4. Não há que se falar no reconhecimento da causa especial de diminuição de pena prevista no art. 33, § 4º, da Lei n. 11.343/06, porque os réus se dedicam a atividades criminosas, a quantidade e a natureza das drogas apreendidas, 03 tijolos de "cocaína" (pesando 3.150 gramas), 07 sacolas plásticas contendo "cocaína" (pesando 11.650 gramas), 01 sacola plástica contendo "maconha" (pesando 2.750 gramas), 03 sacolas plásticas contendo "maconha" (pesando 2.350 gramas), 03 pacotes contendo "cocaína" (pesando 428 gramas), 05 pacotes plásticos contendo "crack" (pesando 1.446 gramas) e 01 tijolo de "maconha" (pesando 780 gramas), além de duas peneiras, cinco balanças de precisão, sete bacias de plástico, diversos sacos plásticos para embalagem, um liquidificador, uma marreta, diversas embalagens de "eppendorfs", objetos estes característicos da prática do narcotráfico, bem como três cadernos contendo anotações referentes à venda de drogas, estão a evidenciar que não estavam, por mero acaso, a praticar o crime de narcotráfico. Isto porque, a própria quantidade de substâncias entorpecentes que eles guardavam e tinham em depósito, não há negar-se, vincula-os a um esquema maior de prática criminosa narcotraficante, a evidenciar que eles se dedicam às atividades criminosas, tanto assim que também condenados pela prática de crime de associação para o tráfico. Afinal, quem a elas não se dedica não conseguiria, sem mais nem menos, estar em poder dessa acentuada quantia de substâncias entorpecentes, voltadas à venda, vindo os réus a ser o elo final de toda uma cadeia criminosa, os encarregados, justamente, da disseminação, propriamente dita, das substâncias entorpecentes, que de mais a mais não consta fossem por eles produzidas, de modo que, necessariamente, como acima adiantado, estão eles inseridos na ponta final de uma corrente criminosa, sem se olvidar tratar-se o réu Orlando Pereira de reincidente na prática de crimes. Precedentes do STF.

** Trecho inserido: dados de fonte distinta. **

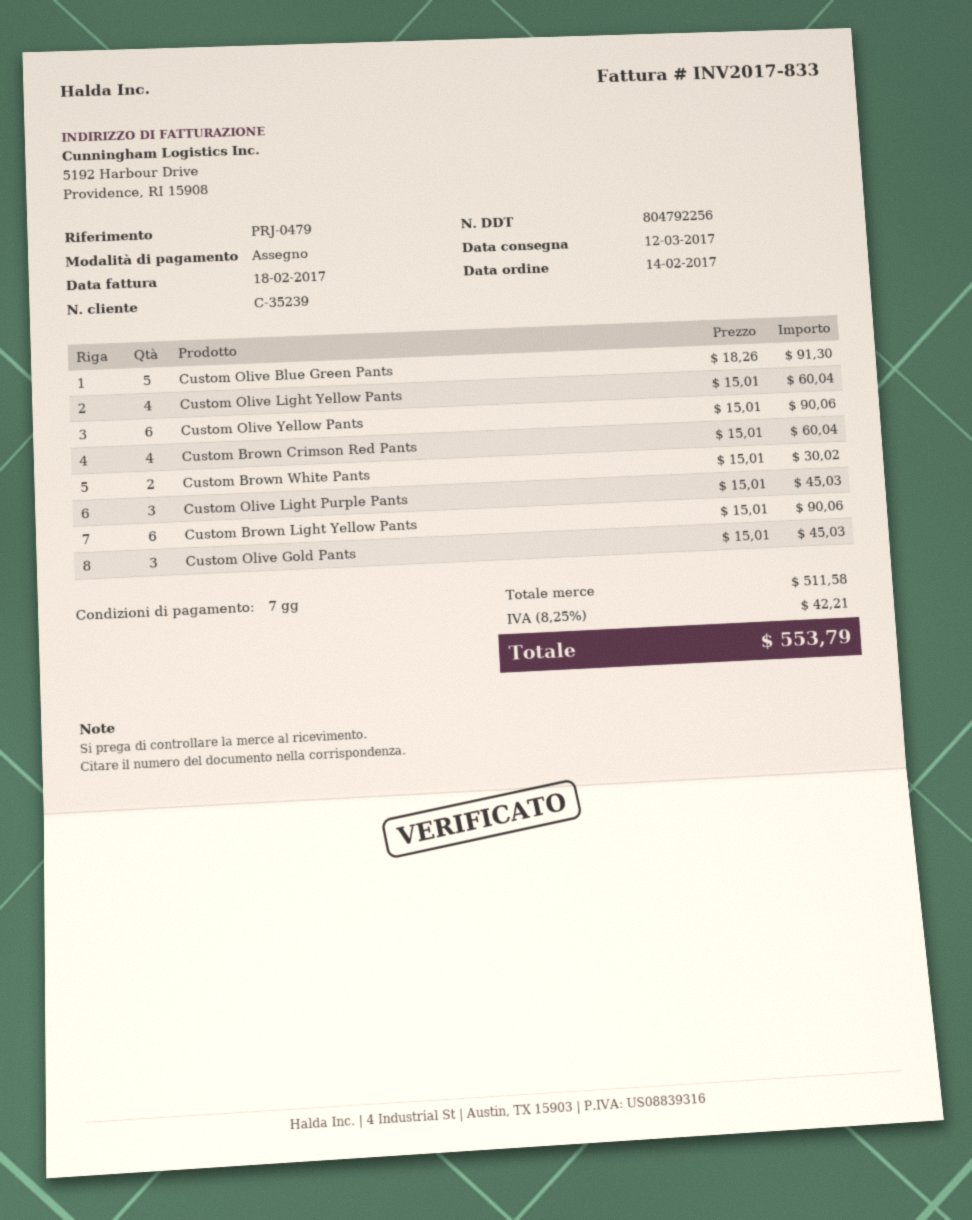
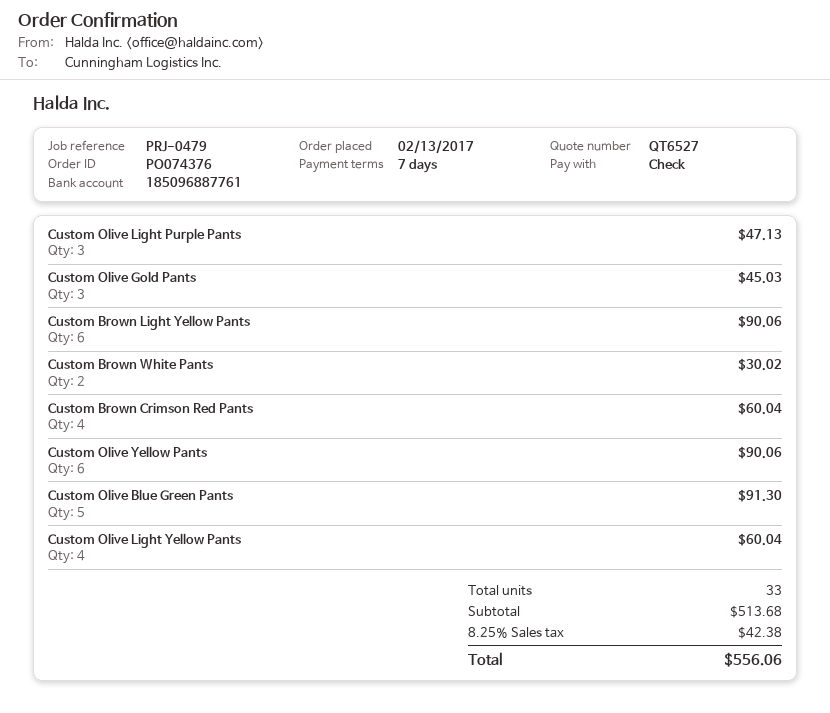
order date: 2017-02-14 -> 2017-02-13
Custom Olive Light Purple Pants: 3 for 45.03 -> 3 for 47.13
subtotal: 511.58 -> 513.68
tax: 8.25% = 42.21 -> 8.25% = 42.38
total: 553.79 -> 556.06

5. Regime inicial de cumprimento de pena para o crime de narcotráfico será o fechado, medida esta estabelecida em perfeita harmonia com o tratamento diferenciado e mais rígido conferido pela própria Constituição Federal aos crimes hediondos e equiparados (art. 5º, XLIII), não cumprindo ao Poder Judiciário analisar a conveniência e a adequação da política criminal do seu tratamento, matéria reservada ao Poder Legislativo, Órgão constitucionalmente competente para tanto.
6. Do mesmo modo, o regime inicial para o cumprimento da pena pelo crime de associação para o tráfico será o fechado, porém, autonomamente em relação ao tráfico de drogas, dadas as circunstâncias do caso concreto (natureza e a quantidade das drogas apreendidas).